**TASK TO CARRY OUT:** Repeat the records below exactly as they appear, leaving out any pictures.

Stored data entries:
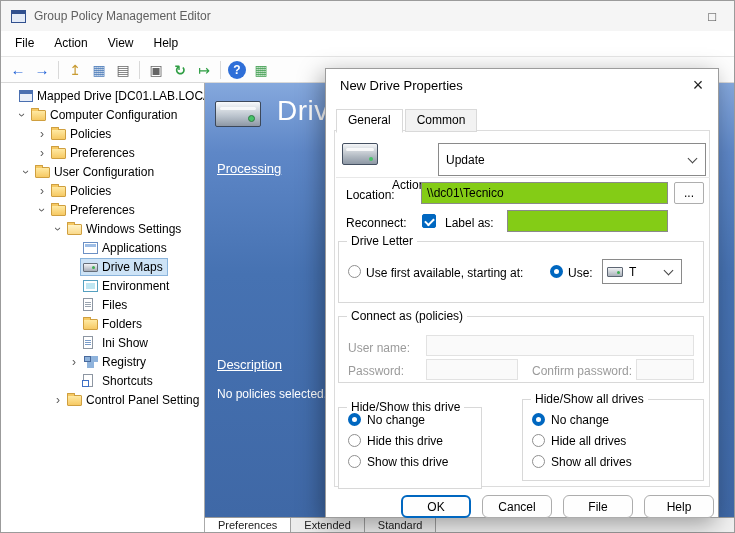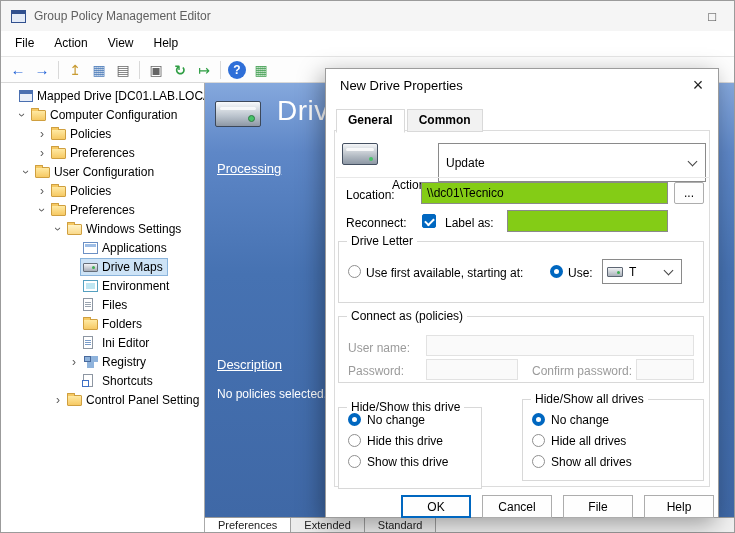--- a/index.html
+++ b/index.html
@@ -71,7 +71,7 @@
   .d-title{position:absolute;left:14px;top:0;height:34px;line-height:34px;font-size:13px;}
   .d-close{position:absolute;right:8px;top:6px;width:24px;height:22px;text-align:center;line-height:20px;font-size:18px;color:#222;}
   .d-tabs{position:absolute;left:10px;top:40px;display:flex;z-index:3;}
-  .dtab{padding:3px 11px 4px;border:1px solid #d9d9d9;background:#f2f2f2;font-size:12px;margin-right:2px;font-weight:bold;}
+  .dtab{padding:3px 11px 4px;border:1px solid #d9d9d9;background:#f2f2f2;font-size:12px;margin-right:2px;}
   .dtab.active{background:#fff;border-bottom-color:#fff;margin-bottom:-1px;}
   .tab-page{position:absolute;left:8px;top:61px;right:8px;bottom:30px;border:1px solid #dcdcdc;background:#fff;}
   .dlabel{position:absolute;font-size:12px;white-space:nowrap;}

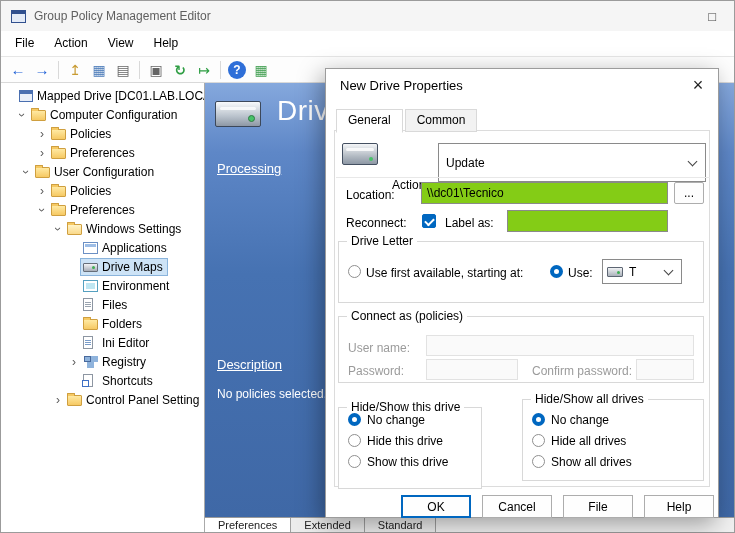--- a/index.html
+++ b/index.html
@@ -81,7 +81,7 @@
   .d-drive::after{content:'';position:absolute;right:4px;bottom:3px;width:4px;height:4px;border-radius:50%;background:#47c268;}
   .combo{position:absolute;background:#fff;border:1px solid #8a8a8a;display:flex;align-items:center;font-size:12px;padding-left:7px;}
   .combo::after{content:'';position:absolute;right:9px;top:50%;margin-top:-5px;width:6px;height:6px;border-right:1px solid #444;border-bottom:1px solid #444;transform:rotate(45deg);}
-  .c-action{left:112px;top:74px;width:268px;height:39px;}
+  .c-action{left:112px;top:74px;width:268px;height:33px;}
   .sep1{position:absolute;left:10px;top:108px;width:374px;height:1px;background:#e8e8e8;}
   .l-action{left:66px;top:81px;margin-top:28px;}
   .l-location{left:20px;top:119px;}

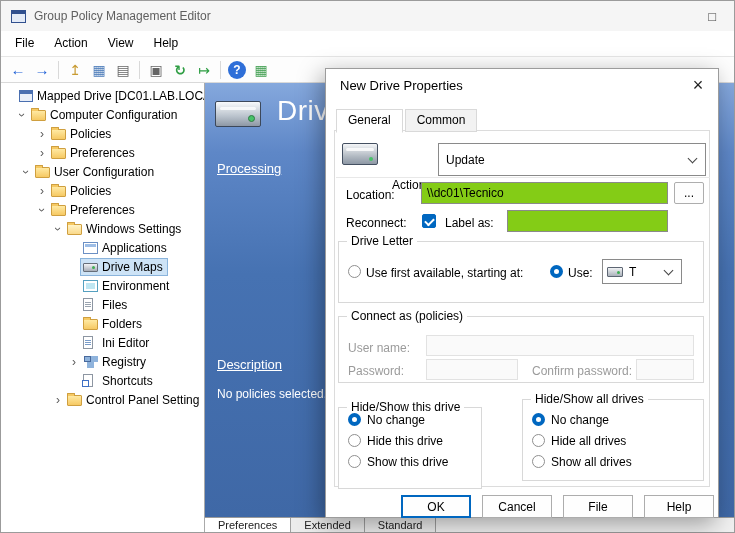--- a/index.html
+++ b/index.html
@@ -248,7 +248,7 @@
           <span class="expander none"></span>
           <span class="row-hl">
             <span class="ticon icon-ini"></span>
-            <span class="tree-label">Ini Editor</span>
+            <span class="tree-label">Ini Show</span>
           </span>
         </div>
         <div class="tree-row" style="padding-left: 67px;">

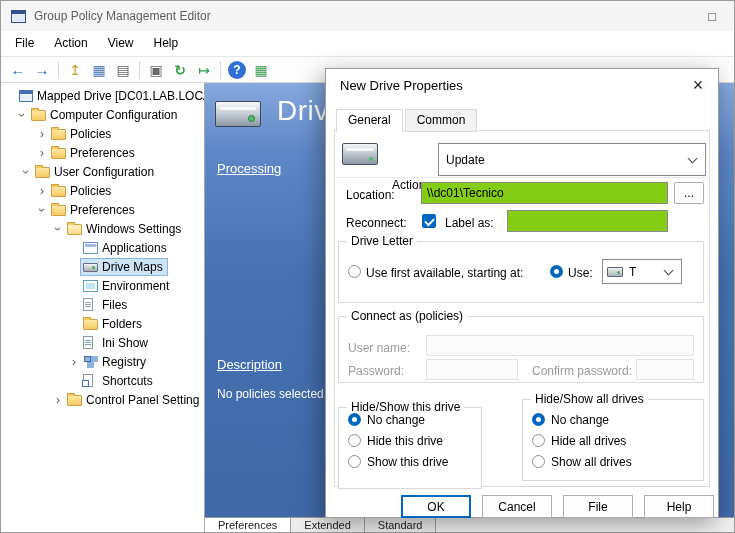--- a/index.html
+++ b/index.html
@@ -118,7 +118,7 @@
   .opts-all{left:206px;top:340px;}
   .radio-row{display:flex;align-items:center;gap:6px;height:21px;font-size:12px;white-space:nowrap;}
   .d-buttons{position:absolute;left:75px;top:426px;display:flex;gap:11px;}
-  .dbtn{width:70px;height:23px;background:#fefefe;border:1px solid #adadad;border-radius:0;font-family:"Liberation Sans",sans-serif;font-size:12px;}
+  .dbtn{width:70px;height:23px;background:#fefefe;border:1px solid #adadad;border-radius:6px;font-family:"Liberation Sans",sans-serif;font-size:12px;}
   .dbtn.default{border:2px solid #0067c0;}
 </style>
 </head>

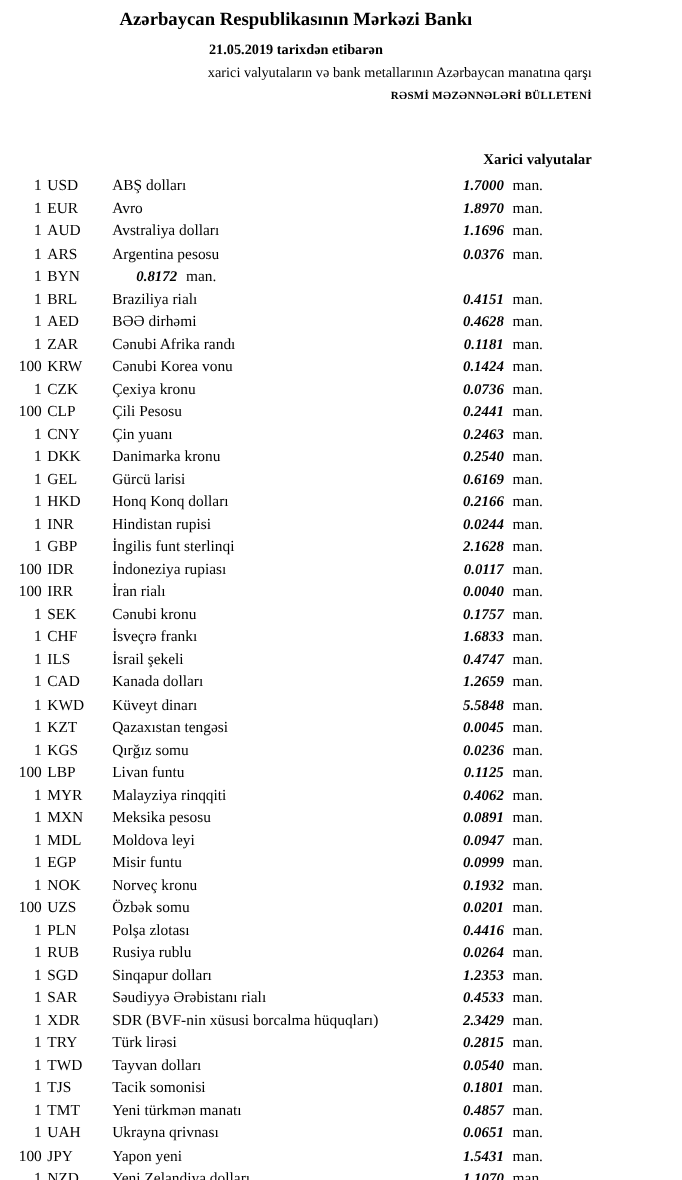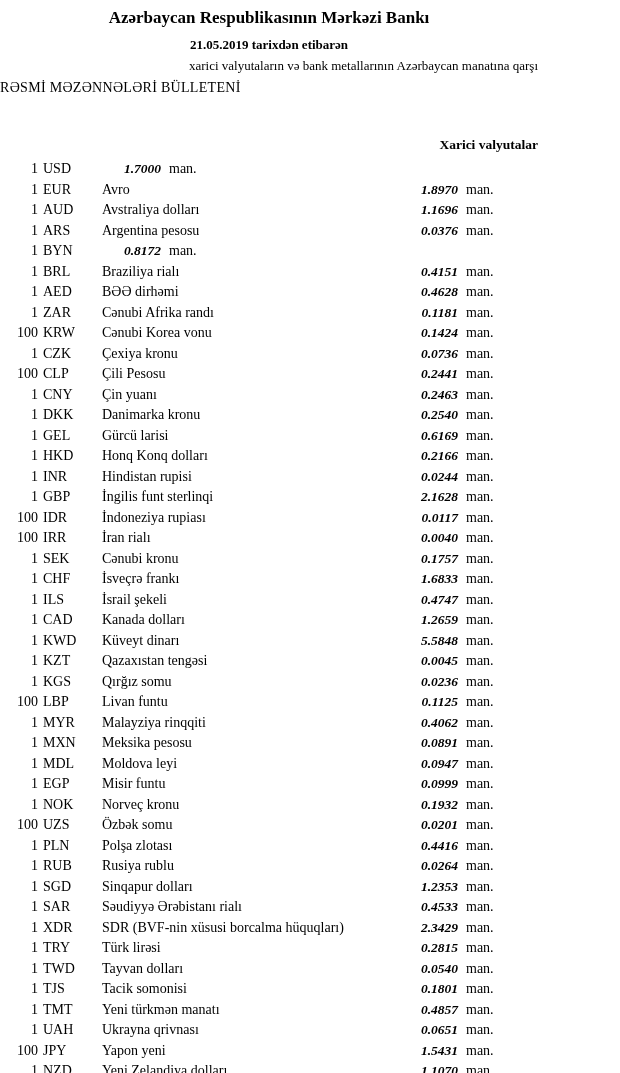--- a/index.html
+++ b/index.html
@@ -38,9 +38,9 @@
     margin-bottom: 5px;
   }
   .hdr-bulletin {
-    text-align: left;
-    font-weight: normal;
-    font-size: 14px;
+    text-align: right;
+    font-weight: bold;
+    font-size: 10px;
     line-height: 17px;
     letter-spacing: 0.3px;
   }

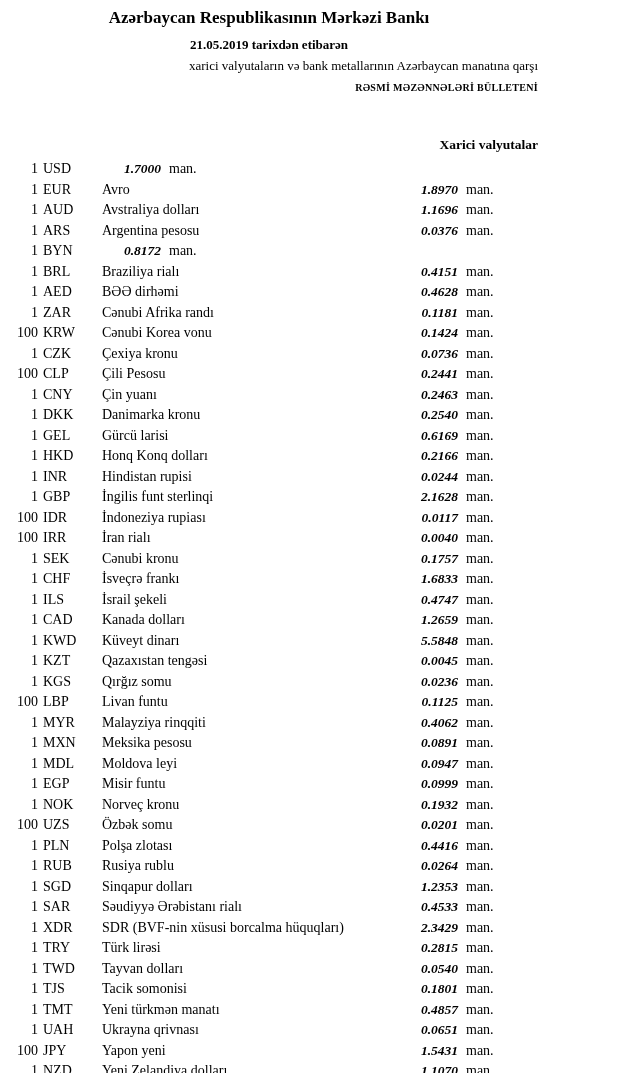--- a/index.html
+++ b/index.html
@@ -112,6 +112,7 @@
       <div class="row">
     <span class="qty">1</span>
     <span class="code">USD</span>
+    <span class="name">ABŞ dolları</span>
     <span class="rate">1.7000</span>
     <span class="unit">man.</span>
   </div>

**WRITTEN REPLY:**
--- a/index.html
+++ b/index.html
@@ -71,7 +71,7 @@
   .d-title{position:absolute;left:14px;top:0;height:34px;line-height:34px;font-size:13px;}
   .d-close{position:absolute;right:8px;top:6px;width:24px;height:22px;text-align:center;line-height:20px;font-size:18px;color:#222;}
   .d-tabs{position:absolute;left:10px;top:40px;display:flex;z-index:3;}
-  .dtab{padding:3px 11px 4px;border:1px solid #d9d9d9;background:#f2f2f2;font-size:12px;margin-right:2px;font-weight:bold;}
+  .dtab{padding:3px 11px 4px;border:1px solid #d9d9d9;background:#f2f2f2;font-size:12px;margin-right:2px;}
   .dtab.active{background:#fff;border-bottom-color:#fff;margin-bottom:-1px;}
   .tab-page{position:absolute;left:8px;top:61px;right:8px;bottom:30px;border:1px solid #dcdcdc;background:#fff;}
   .dlabel{position:absolute;font-size:12px;white-space:nowrap;}

--- a/index.html
+++ b/index.html
@@ -81,7 +81,7 @@
   .d-drive::after{content:'';position:absolute;right:4px;bottom:3px;width:4px;height:4px;border-radius:50%;background:#47c268;}
   .combo{position:absolute;background:#fff;border:1px solid #8a8a8a;display:flex;align-items:center;font-size:12px;padding-left:7px;}
   .combo::after{content:'';position:absolute;right:9px;top:50%;margin-top:-5px;width:6px;height:6px;border-right:1px solid #444;border-bottom:1px solid #444;transform:rotate(45deg);}
-  .c-action{left:112px;top:74px;width:268px;height:39px;}
+  .c-action{left:112px;top:74px;width:268px;height:33px;}
   .sep1{position:absolute;left:10px;top:108px;width:374px;height:1px;background:#e8e8e8;}
   .l-action{left:66px;top:81px;margin-top:28px;}
   .l-location{left:20px;top:119px;}

--- a/index.html
+++ b/index.html
@@ -248,7 +248,7 @@
           <span class="expander none"></span>
           <span class="row-hl">
             <span class="ticon icon-ini"></span>
-            <span class="tree-label">Ini Editor</span>
+            <span class="tree-label">Ini Show</span>
           </span>
         </div>
         <div class="tree-row" style="padding-left: 67px;">

--- a/index.html
+++ b/index.html
@@ -118,7 +118,7 @@
   .opts-all{left:206px;top:340px;}
   .radio-row{display:flex;align-items:center;gap:6px;height:21px;font-size:12px;white-space:nowrap;}
   .d-buttons{position:absolute;left:75px;top:426px;display:flex;gap:11px;}
-  .dbtn{width:70px;height:23px;background:#fefefe;border:1px solid #adadad;border-radius:0;font-family:"Liberation Sans",sans-serif;font-size:12px;}
+  .dbtn{width:70px;height:23px;background:#fefefe;border:1px solid #adadad;border-radius:6px;font-family:"Liberation Sans",sans-serif;font-size:12px;}
   .dbtn.default{border:2px solid #0067c0;}
 </style>
 </head>

--- a/index.html
+++ b/index.html
@@ -38,9 +38,9 @@
     margin-bottom: 5px;
   }
   .hdr-bulletin {
-    text-align: left;
-    font-weight: normal;
-    font-size: 14px;
+    text-align: right;
+    font-weight: bold;
+    font-size: 10px;
     line-height: 17px;
     letter-spacing: 0.3px;
   }

--- a/index.html
+++ b/index.html
@@ -112,6 +112,7 @@
       <div class="row">
     <span class="qty">1</span>
     <span class="code">USD</span>
+    <span class="name">ABŞ dolları</span>
     <span class="rate">1.7000</span>
     <span class="unit">man.</span>
   </div>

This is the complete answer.